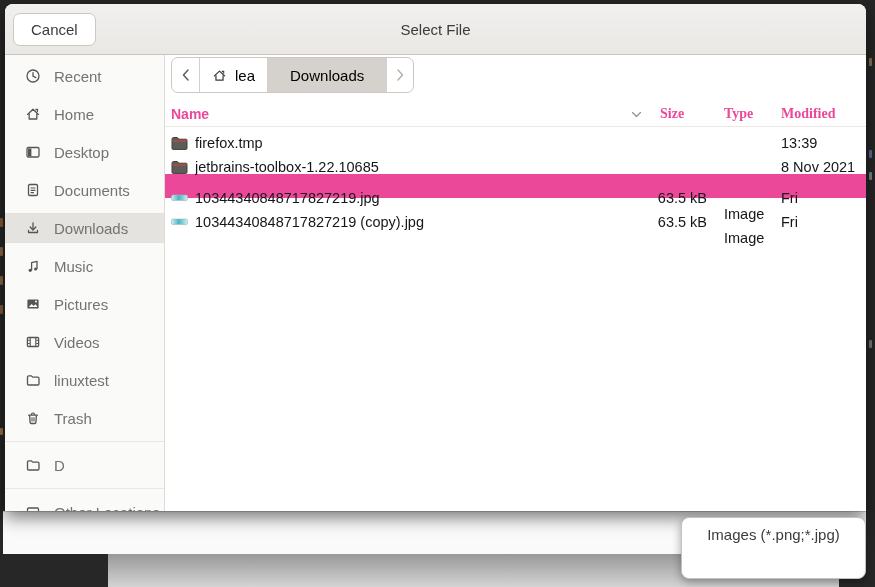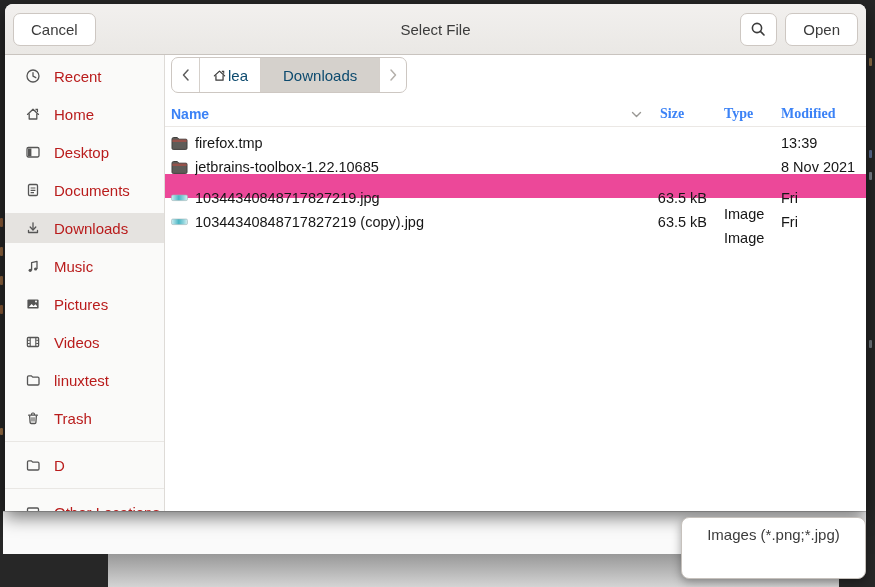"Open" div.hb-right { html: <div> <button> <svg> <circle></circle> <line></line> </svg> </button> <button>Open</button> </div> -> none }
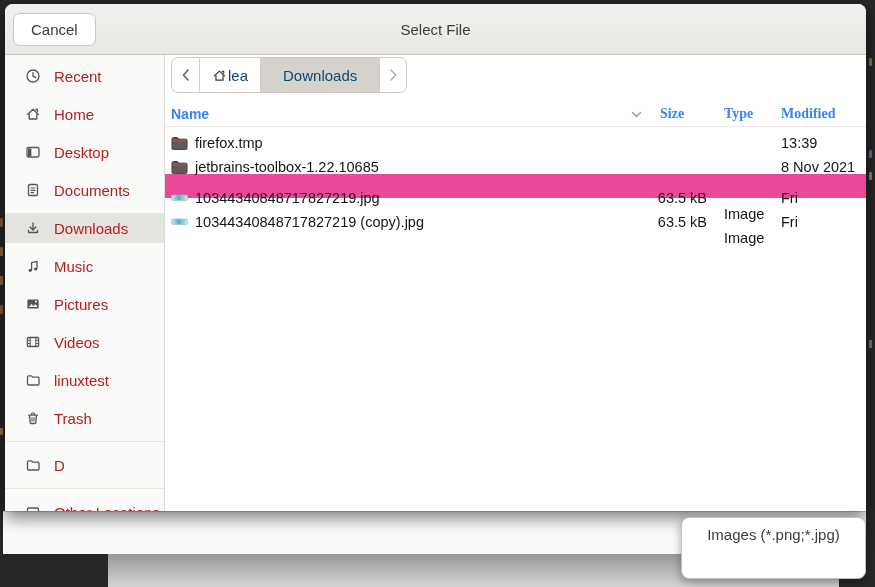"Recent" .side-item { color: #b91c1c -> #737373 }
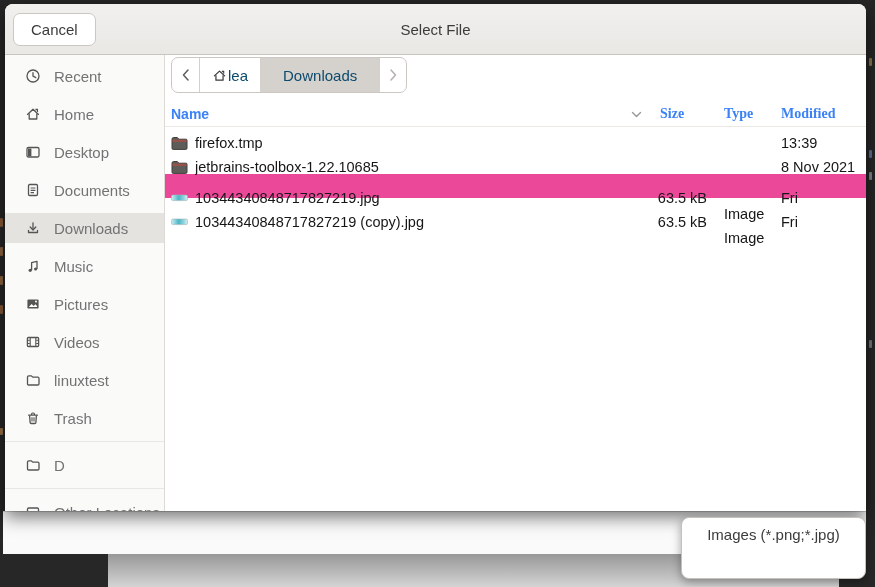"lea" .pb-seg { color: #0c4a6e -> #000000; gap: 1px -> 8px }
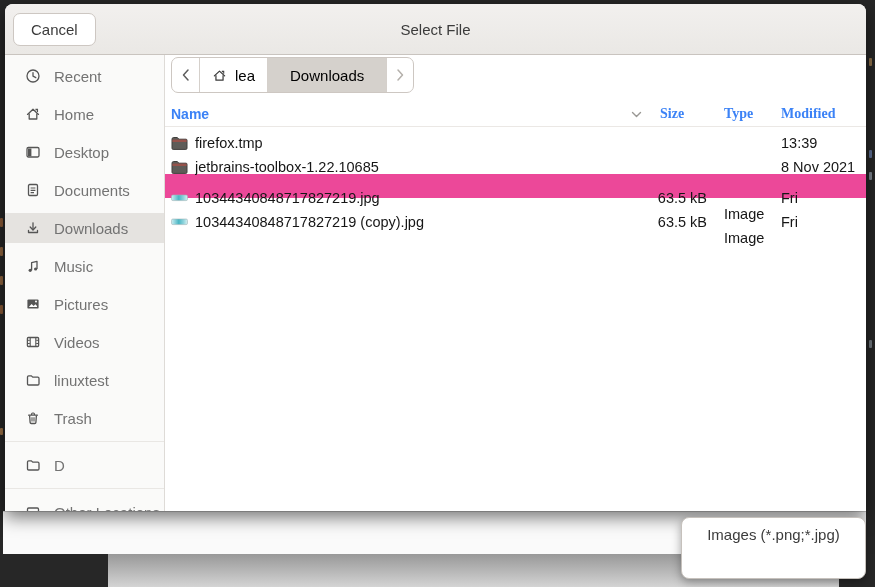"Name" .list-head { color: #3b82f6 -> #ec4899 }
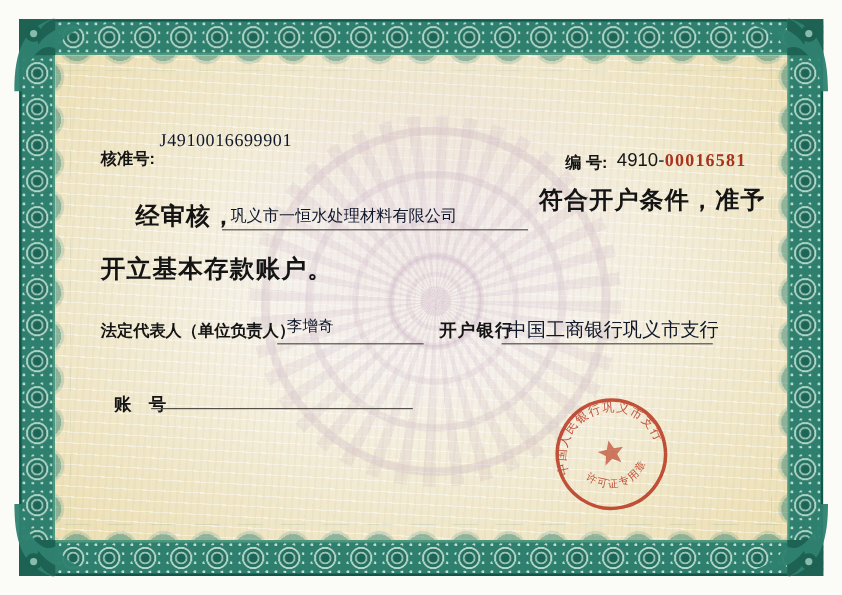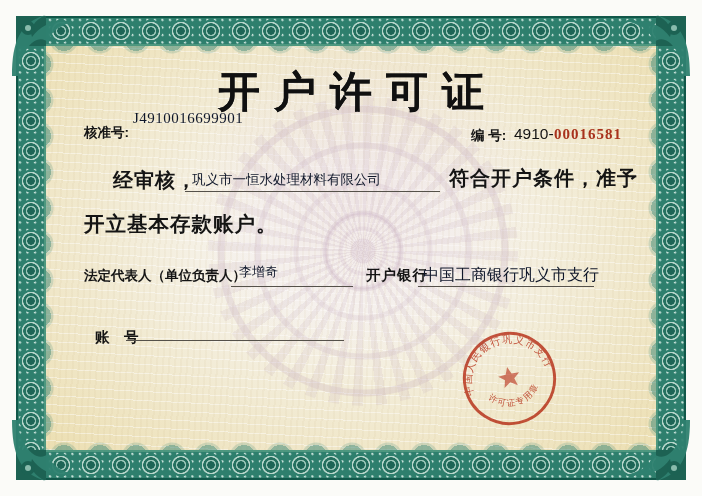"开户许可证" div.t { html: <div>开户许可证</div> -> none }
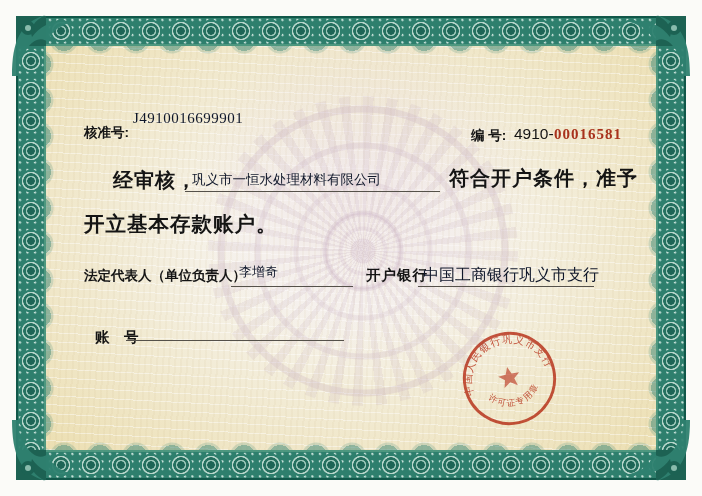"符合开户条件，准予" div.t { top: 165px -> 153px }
----
• _WHAT TO DO_: Set each line of the records down again exactly as it reads. Omit the pictures.

• _RESPONSE FOR THIS EXERCISE_:
"Open" div.hb-right { html: <div> <button> <svg> <circle></circle> <line></line> </svg> </button> <button>Open</button> </div> -> none }
"Recent" .side-item { color: #b91c1c -> #737373 }
"lea" .pb-seg { color: #0c4a6e -> #000000; gap: 1px -> 8px }
"Name" .list-head { color: #3b82f6 -> #ec4899 }
"开户许可证" div.t { html: <div>开户许可证</div> -> none }
"符合开户条件，准予" div.t { top: 165px -> 153px }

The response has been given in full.